Today, on Day 60 of my 100 Days of Cloud challenge, I had to pause building new features to clean up some critical technical debt in my Serverless AI Financial Agent. When you are preparing an application to scale and handle real users, the little things you hardcoded during the sandbox phase will inevitably come back to haunt you. I faced two specific operational leaks today: one affecting my application's state, and the other quietly threatening my cloud billing.

Fix 1: Decoupling Identity with Lambda Environment Variables

My application was processing duplicate user reports, specifically sending two emails at the exact same time every afternoon. After thoroughly investigating Amazon DynamoDB and confirming the database was completely clean, I realized the issue was hiding inside the Lambda execution environment itself. During my initial testing weeks ago, I left a mock USER_ID hardcoded as a fallback in my Python logic.

Because this hardcoded ID didn't match my real Amazon Cognito UUID in the database, the code generated a fake profile in memory and merged it with the real database records just before processing the SQS queue. The solution was to completely decouple the configuration from the code. I stripped the hardcoded ID from the Python script and injected the target user securely via AWS Lambda Environment Variables. Now, the code is dynamic, stateless, and ready to handle multiple tenants without identity collisions. Your configuration should always live outside your code.

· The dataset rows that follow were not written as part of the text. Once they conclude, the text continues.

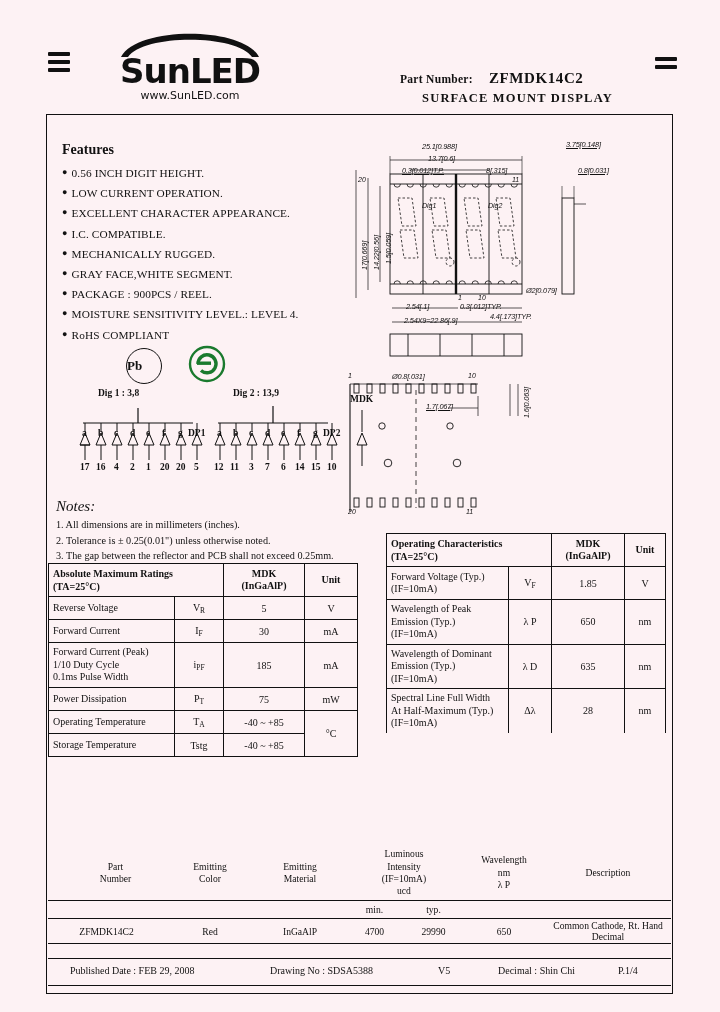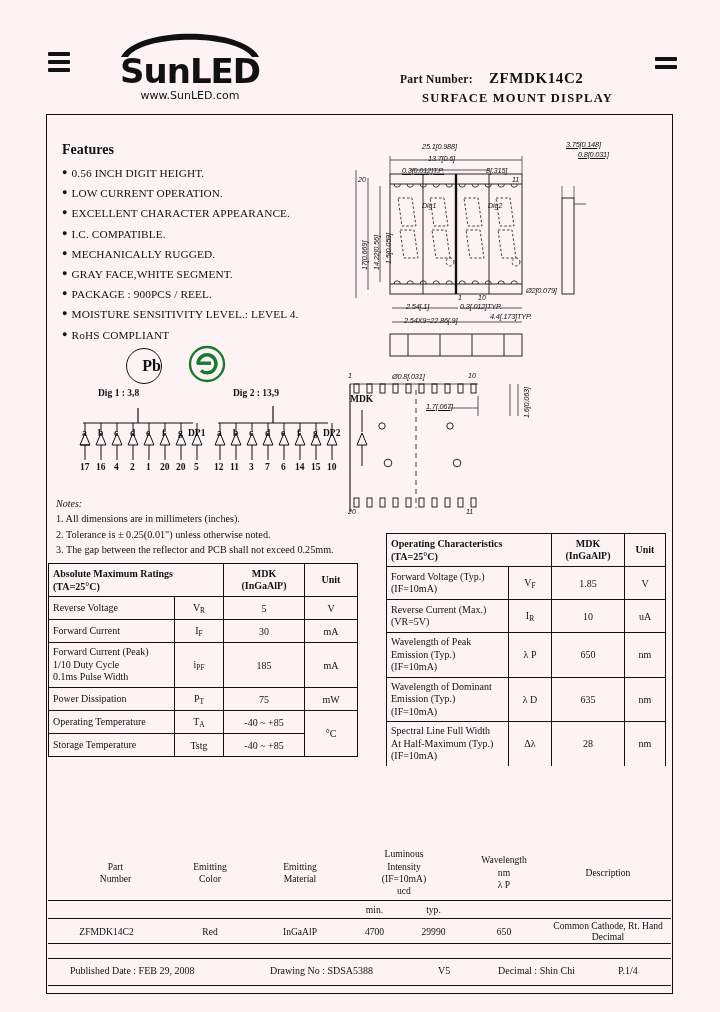"0.8[0.031]" div.dim { top: 24px -> 40px }
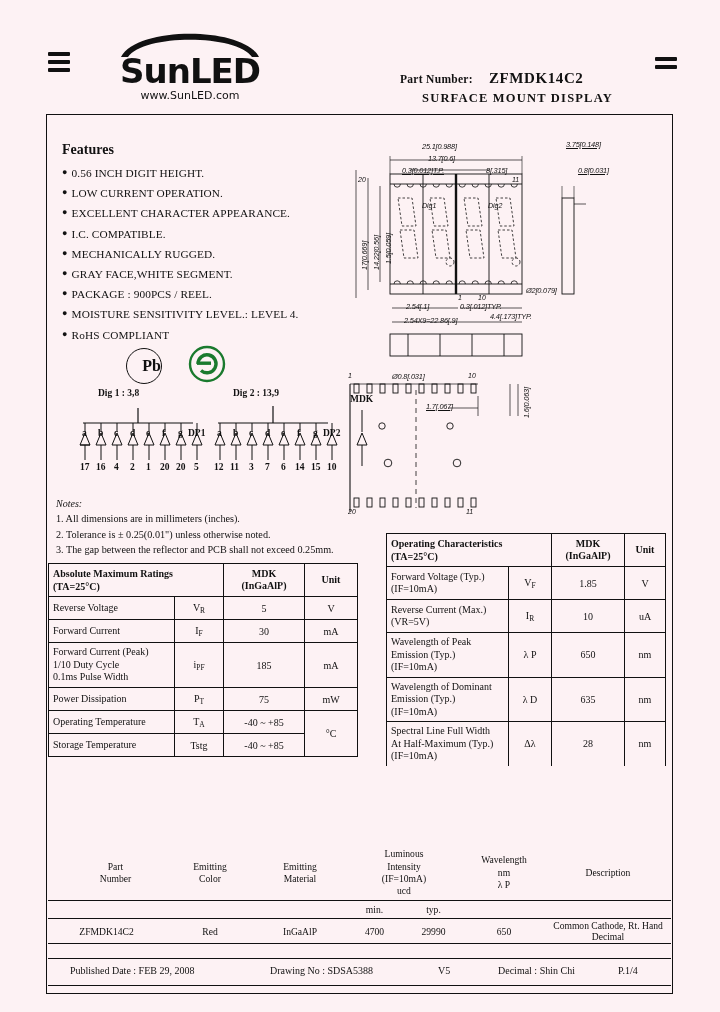"Pb" .mark-pb { font-size: 16px -> 13px; text-align: right -> left }
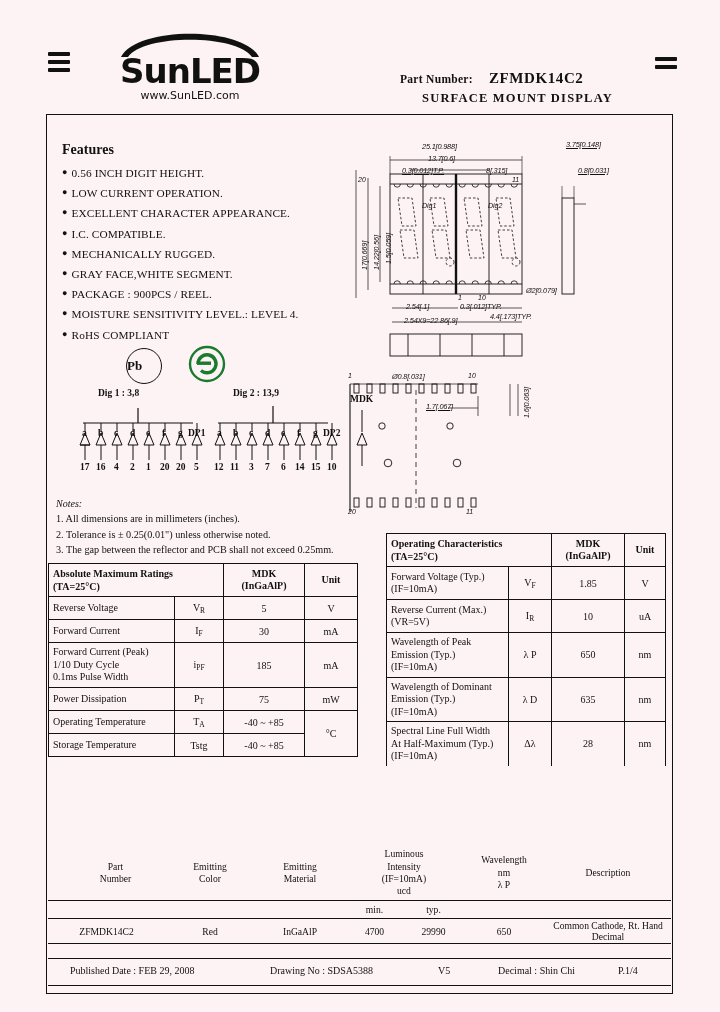"Notes:" .notes .nt-h { font-size: 10px -> 15px }
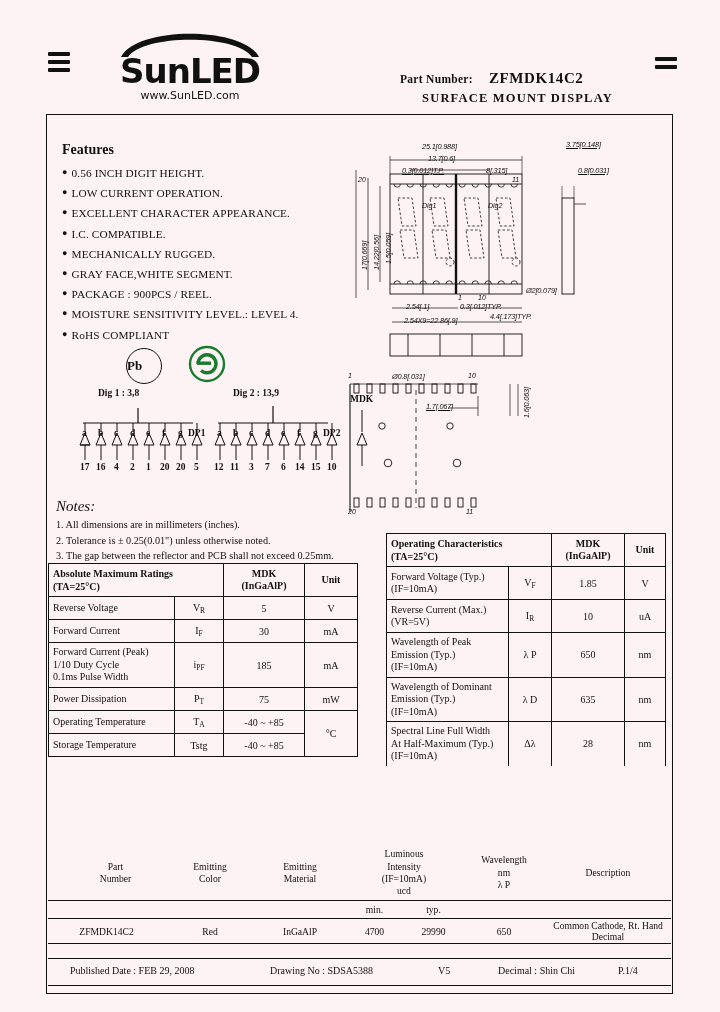"Reverse Current (Max.)" tr { html: <tr> <td>Reverse Current (Max.)<br>(VR=5V)</td> <td>I<span>R</span></td> <td>10</td> <td>uA</td> </tr> -> none }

Fix 2: The Infinite Log Trap in Amazon CloudWatch

The second issue was a silent FinOps time bomb. If you use AWS Lambda, you know that it automatically logs all output to Amazon CloudWatch. However, you might not realize that by default, the retention policy for these Log Groups is set to "Never Expire".

If you have a high-traffic application, retaining debug logs indefinitely will eventually result in a hefty and unnecessary storage bill. I navigated to the CloudWatch console and changed the retention policy for my Lambda functions to 14 days. This quick 30-second fix acts as an automated garbage collector. It gives me a comfortable two-week sliding window to troubleshoot any bugs, while AWS automatically destroys the useless historical text logs before I have to pay for storing them.

Architecture is not just about what you build, but also about what you actively choose not to keep. Never hardcode your state, and never keep your logs forever!